### RECORD SET
=====

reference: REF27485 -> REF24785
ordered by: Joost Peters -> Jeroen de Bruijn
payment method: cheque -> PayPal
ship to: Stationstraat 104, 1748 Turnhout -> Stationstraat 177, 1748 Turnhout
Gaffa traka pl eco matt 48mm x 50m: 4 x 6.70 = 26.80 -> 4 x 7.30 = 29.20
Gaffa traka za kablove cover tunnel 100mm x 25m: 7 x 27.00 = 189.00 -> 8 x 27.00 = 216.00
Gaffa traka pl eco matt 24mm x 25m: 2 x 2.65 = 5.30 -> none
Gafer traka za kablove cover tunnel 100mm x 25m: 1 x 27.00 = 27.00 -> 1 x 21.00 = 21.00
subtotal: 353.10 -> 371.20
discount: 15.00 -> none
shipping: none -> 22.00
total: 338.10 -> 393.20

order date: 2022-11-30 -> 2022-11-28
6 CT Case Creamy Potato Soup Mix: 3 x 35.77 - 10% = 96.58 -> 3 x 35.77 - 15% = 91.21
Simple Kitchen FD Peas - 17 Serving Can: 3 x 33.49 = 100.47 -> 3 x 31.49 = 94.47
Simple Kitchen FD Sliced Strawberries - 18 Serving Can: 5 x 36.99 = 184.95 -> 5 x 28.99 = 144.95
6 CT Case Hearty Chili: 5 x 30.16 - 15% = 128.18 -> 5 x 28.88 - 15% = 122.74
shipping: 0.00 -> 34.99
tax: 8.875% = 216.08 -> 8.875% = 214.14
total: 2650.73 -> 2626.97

=====

### DESCRIPTION OF THE TASK
Find every line in the records above that contains the word "traka", and copy each one.

### COMPLETED EXERCISE
Gaffa traka pl eco matt 48mm x 50m: 4 x 6.70 = 26.80 -> 4 x 7.30 = 29.20
Gaffa traka za kablove cover tunnel 100mm x 25m: 7 x 27.00 = 189.00 -> 8 x 27.00 = 216.00
Gaffa traka pl eco matt 24mm x 25m: 2 x 2.65 = 5.30 -> none
Gafer traka za kablove cover tunnel 100mm x 25m: 1 x 27.00 = 27.00 -> 1 x 21.00 = 21.00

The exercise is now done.